----- DATA LISTING

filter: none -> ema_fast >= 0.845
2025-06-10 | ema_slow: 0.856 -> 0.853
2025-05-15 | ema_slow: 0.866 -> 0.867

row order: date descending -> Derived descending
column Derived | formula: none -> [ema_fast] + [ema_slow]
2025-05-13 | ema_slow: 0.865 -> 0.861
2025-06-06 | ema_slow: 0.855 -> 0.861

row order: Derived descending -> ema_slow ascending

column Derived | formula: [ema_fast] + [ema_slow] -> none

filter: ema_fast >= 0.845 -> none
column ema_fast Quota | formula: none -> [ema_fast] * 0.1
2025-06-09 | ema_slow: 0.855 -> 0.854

----------
----- DATA LISTING

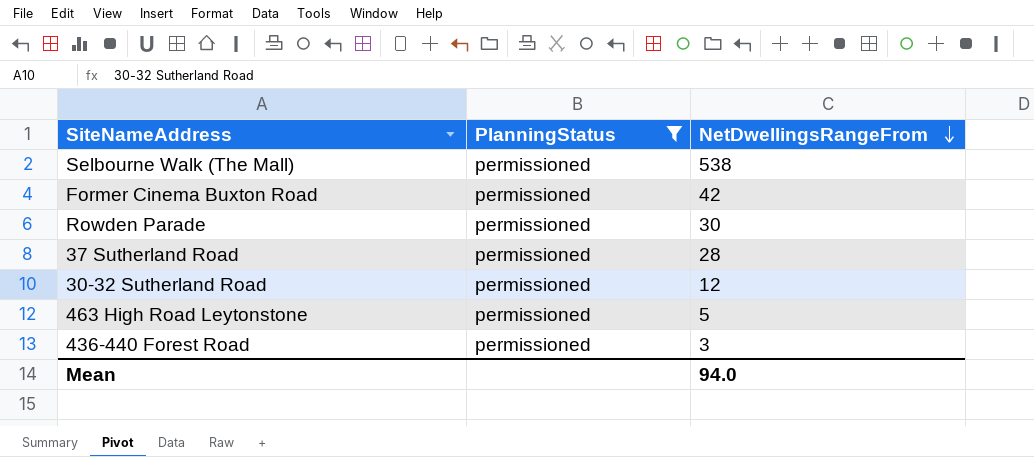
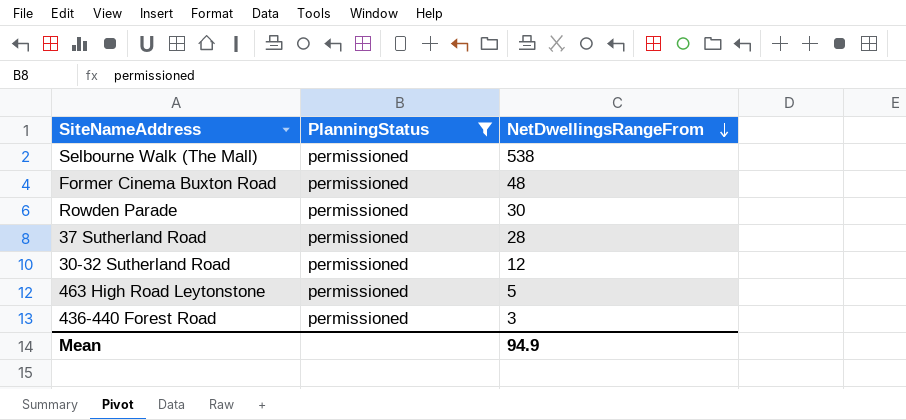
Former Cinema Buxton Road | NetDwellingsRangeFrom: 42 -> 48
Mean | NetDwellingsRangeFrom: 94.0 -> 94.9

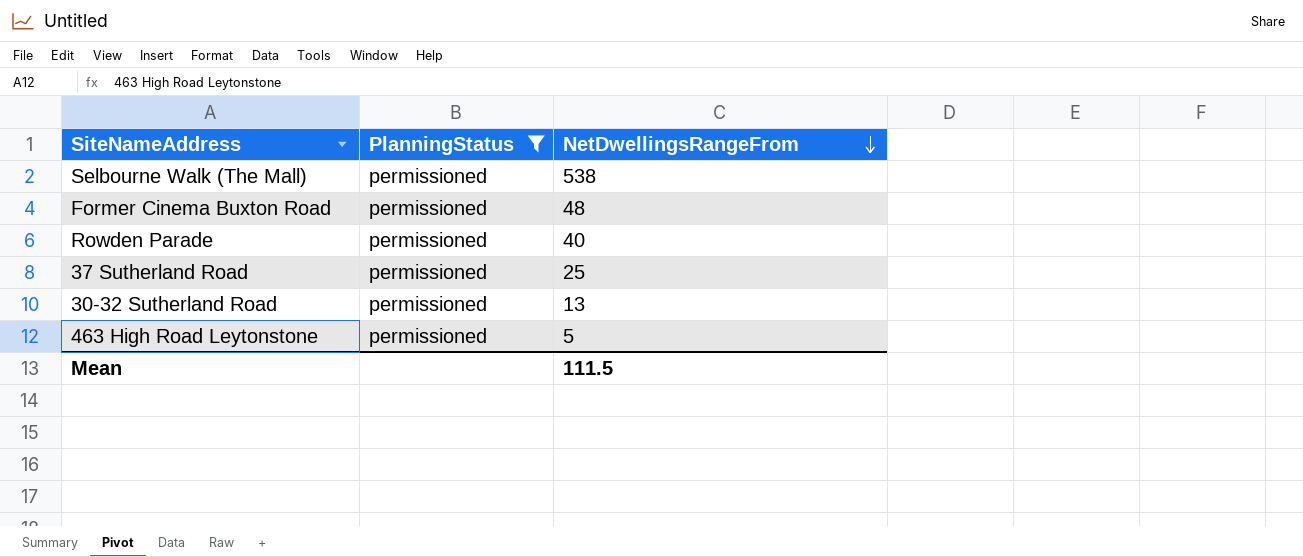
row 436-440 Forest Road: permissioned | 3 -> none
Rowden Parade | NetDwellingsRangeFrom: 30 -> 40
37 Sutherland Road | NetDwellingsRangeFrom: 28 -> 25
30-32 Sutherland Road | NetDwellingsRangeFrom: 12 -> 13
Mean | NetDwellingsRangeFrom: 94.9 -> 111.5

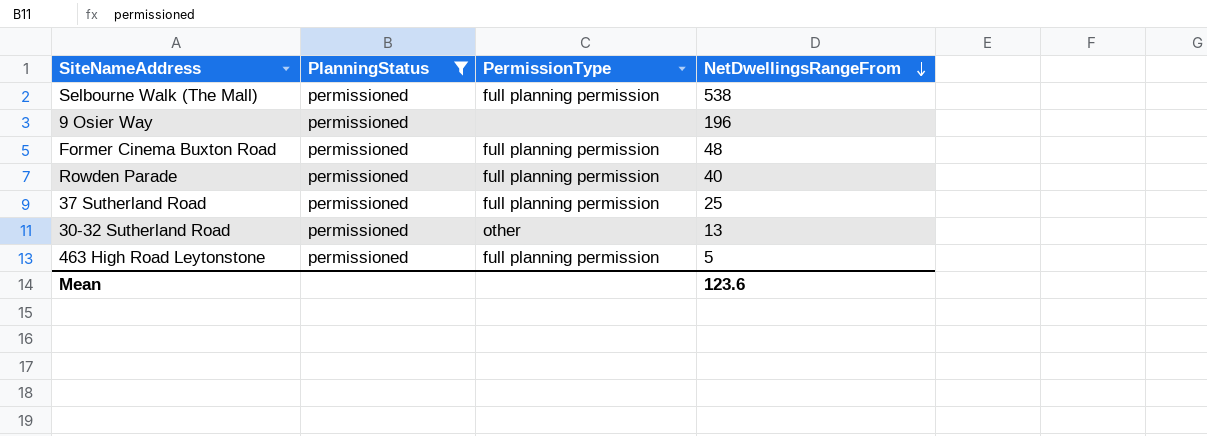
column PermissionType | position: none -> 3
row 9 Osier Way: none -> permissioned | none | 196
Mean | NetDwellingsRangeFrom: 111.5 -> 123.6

----------

* [EXERCISE OBJECTIVE]:
Check the entries above for the word "order" and copy every line where it turns up.

* [RESULT FOR THIS EXERCISE]:
row order: date descending -> Derived descending
row order: Derived descending -> ema_slow ascending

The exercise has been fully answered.